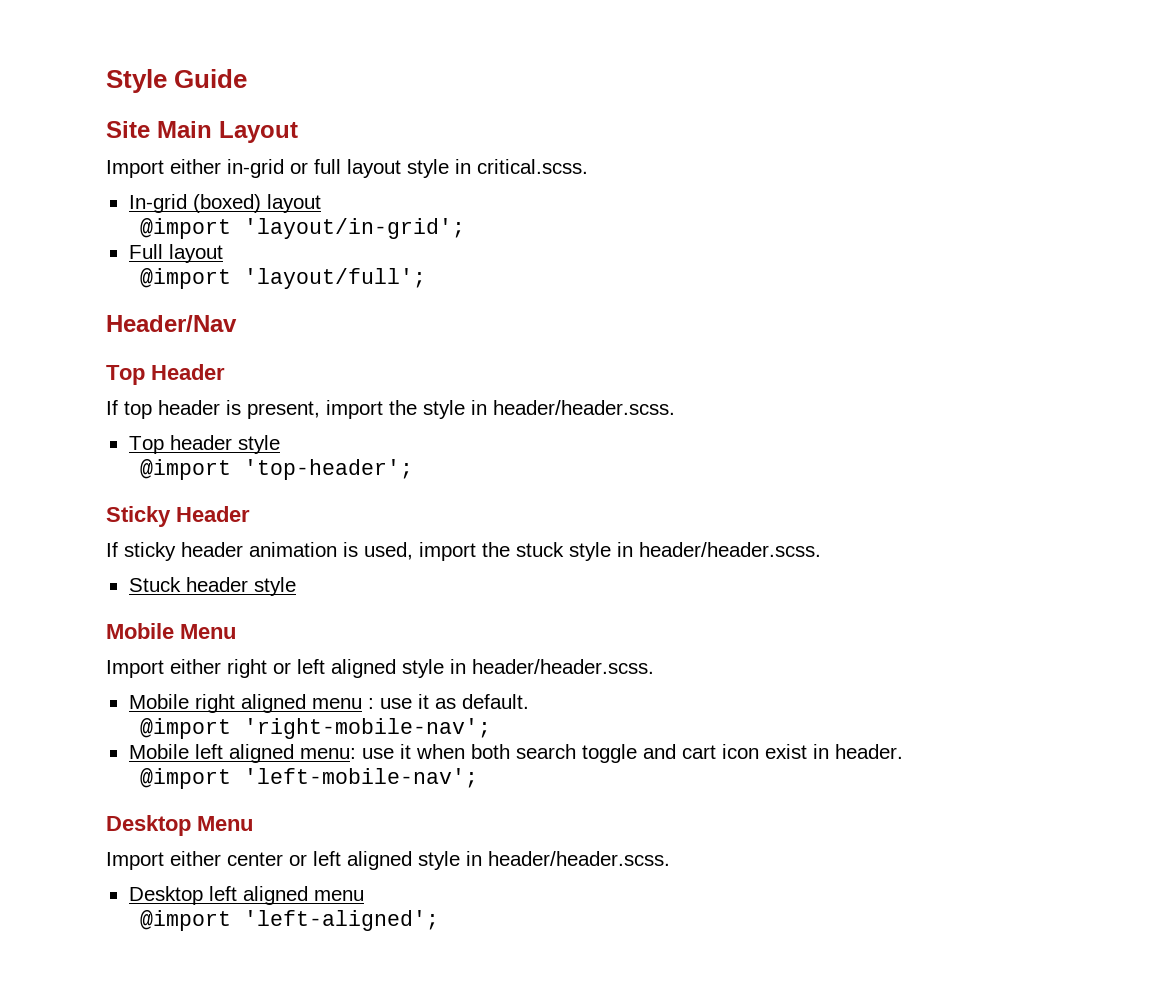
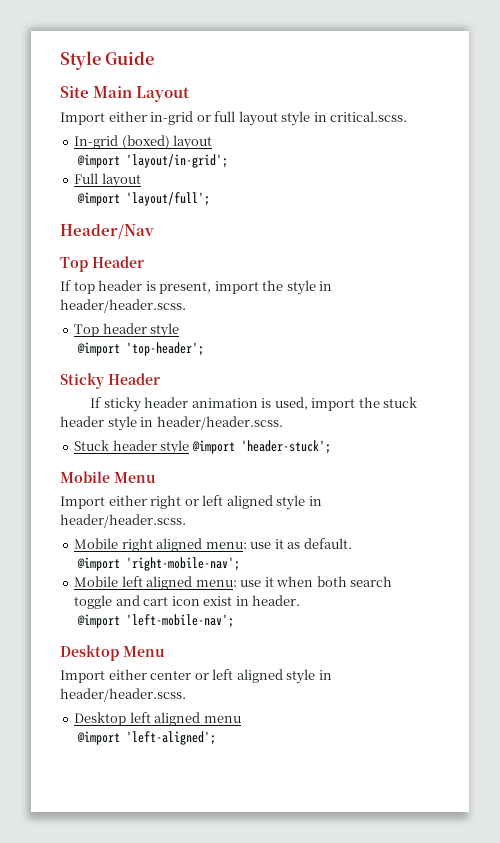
(564, 549) none -> [60,416,104,427] header
(296, 586) none -> [191,440,331,454] @import 'header-stuck';
[311,698,374,709] menu : -> [205,542,247,549] menu:

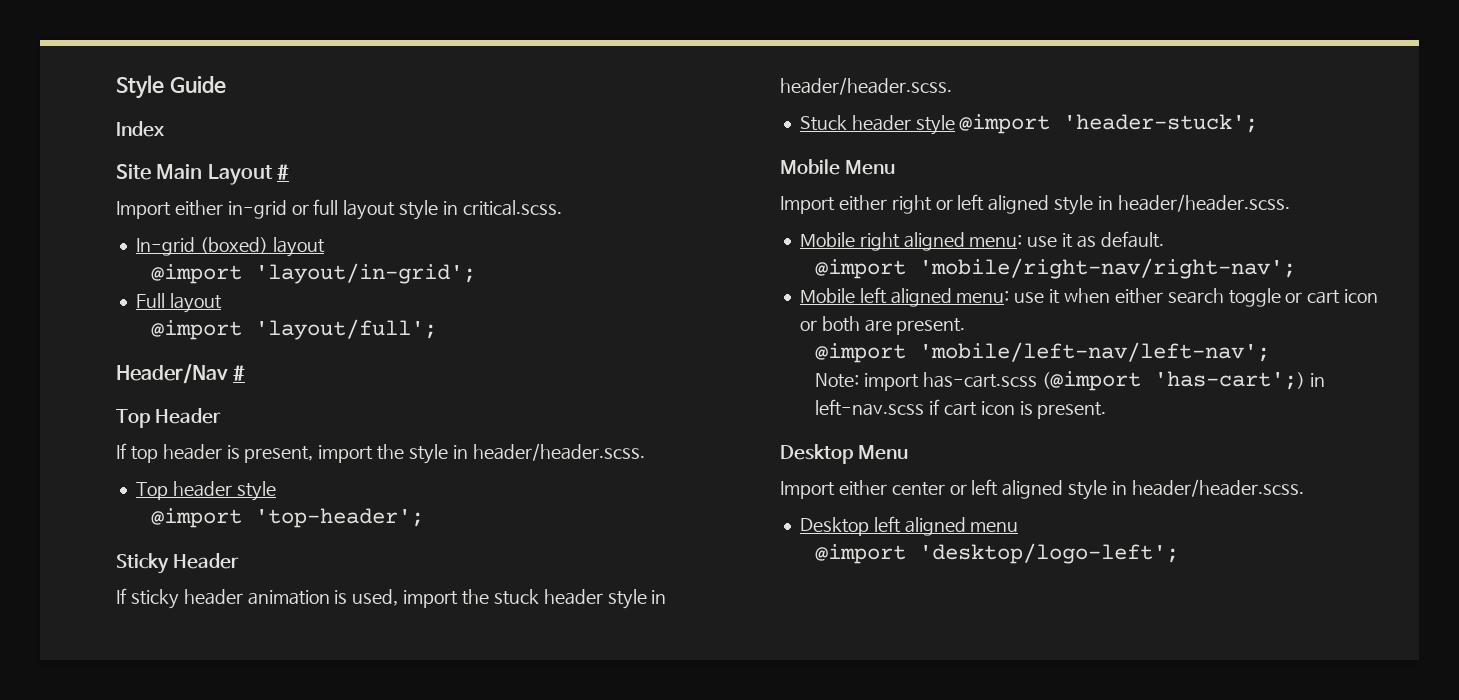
(155, 58) none -> [116,121,164,137] // Index
(190, 94) none -> [277,164,290,180] #
(154, 231) none -> [233,365,246,381] #
[126,557,241,571] 'right-mobile-nav'; -> [919,258,1297,279] 'mobile/right-nav/right-nav';
[316,576,347,587] both -> [1114,288,1163,304] either
[115,595,301,606] [77,614,235,628] and cart icon exist in header. // @import 'left-mobile-nav'; -> [1285,289,1379,304] [799,316,966,335] [815,342,1271,363] [815,371,1325,391] [815,399,1107,419] or cart icon or both are present. // @import 'mobile/left-nav/left-nav'; // Note: import has-cart.scss (@import 'has-cart';) in left-nav.scss if cart icon is present.
[126,731,217,745] 'left-aligned'; -> [919,543,1180,564] 'desktop/logo-left';

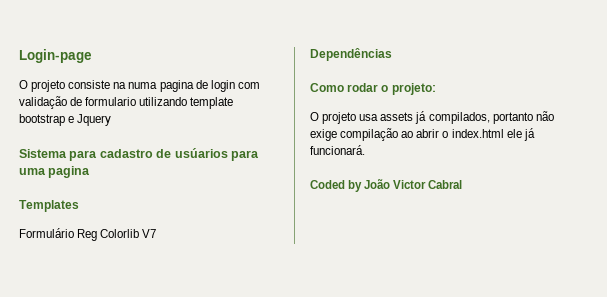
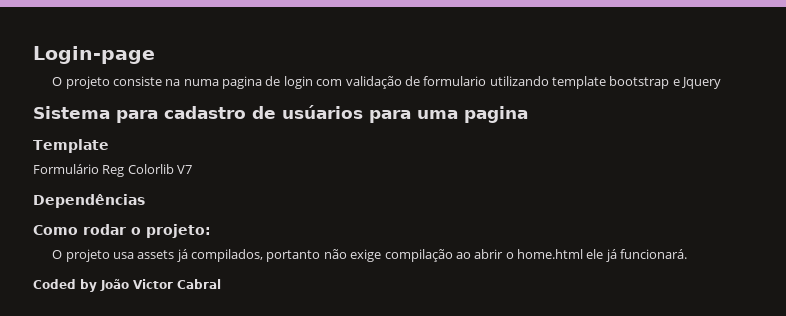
[19,200,79,212] Templates -> [33,139,109,153] Template
[451,129,504,138] index.html -> [517,249,584,259] home.html

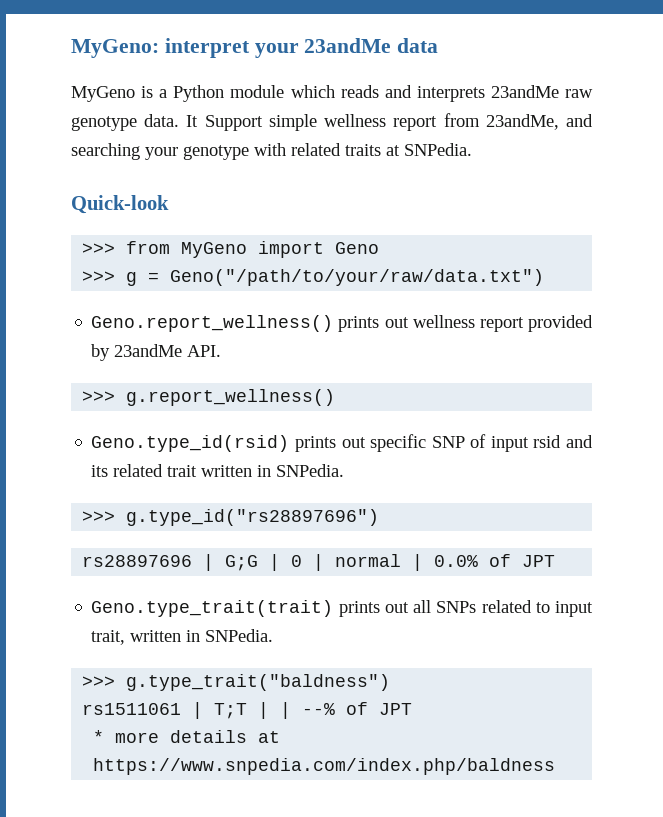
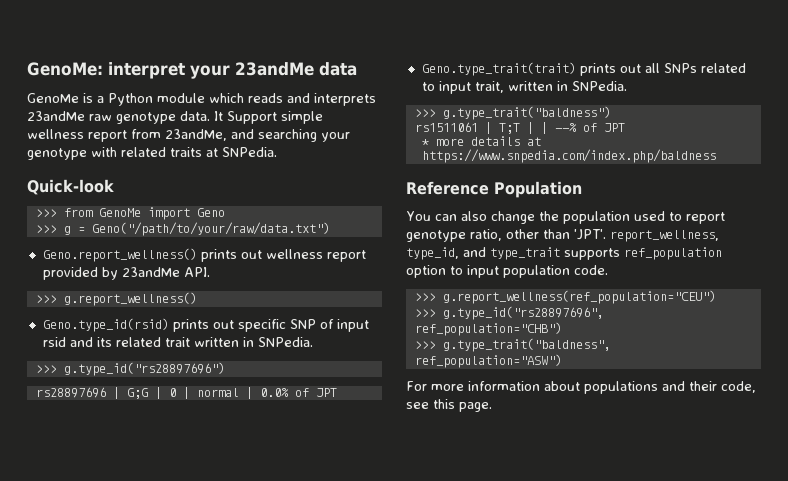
[71,39,159,58] MyGeno: -> [27,62,103,76] GenoMe:
[71,86,135,102] MyGeno -> [27,93,79,103] GenoMe
[181,242,248,258] MyGeno -> [98,208,141,217] GenoMe
(556, 766) none -> [406,181,582,198] [406,211,725,224] [406,229,719,242] [406,247,722,260] [406,265,608,278] [414,290,716,304] [414,306,604,320] [414,322,562,336] [414,338,611,352] [414,354,562,368] [406,381,756,394] [406,399,492,412] // Reference Population // You can also change the population used to report genotype ratio, other than 'JPT'. report_wellness, type_id, and type_trait supports ref_population option to input population code. // >>> g.report_wellness(ref_population="CEU") // >>> g.type_id("rs28897696", ref_population="CHB") // >>> g.type_trait("baldness", ref_population="ASW") // For more information about populations and their code, see this page.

**What the exercise asks**
Only one part of the listing is wanted: the lines from the one containing "(296, 586) none" through the one containing "[181,242,248,258] MyGeno ->", both included. Please transcribe it exactly, leaving out the pictures.

**Written answer**
(296, 586) none -> [191,440,331,454] @import 'header-stuck';
[311,698,374,709] menu : -> [205,542,247,549] menu:

(155, 58) none -> [116,121,164,137] // Index
(190, 94) none -> [277,164,290,180] #
(154, 231) none -> [233,365,246,381] #
[126,557,241,571] 'right-mobile-nav'; -> [919,258,1297,279] 'mobile/right-nav/right-nav';
[316,576,347,587] both -> [1114,288,1163,304] either
[115,595,301,606] [77,614,235,628] and cart icon exist in header. // @import 'left-mobile-nav'; -> [1285,289,1379,304] [799,316,966,335] [815,342,1271,363] [815,371,1325,391] [815,399,1107,419] or cart icon or both are present. // @import 'mobile/left-nav/left-nav'; // Note: import has-cart.scss (@import 'has-cart';) in left-nav.scss if cart icon is present.
[126,731,217,745] 'left-aligned'; -> [919,543,1180,564] 'desktop/logo-left';

[19,200,79,212] Templates -> [33,139,109,153] Template
[451,129,504,138] index.html -> [517,249,584,259] home.html

[71,39,159,58] MyGeno: -> [27,62,103,76] GenoMe:
[71,86,135,102] MyGeno -> [27,93,79,103] GenoMe
[181,242,248,258] MyGeno -> [98,208,141,217] GenoMe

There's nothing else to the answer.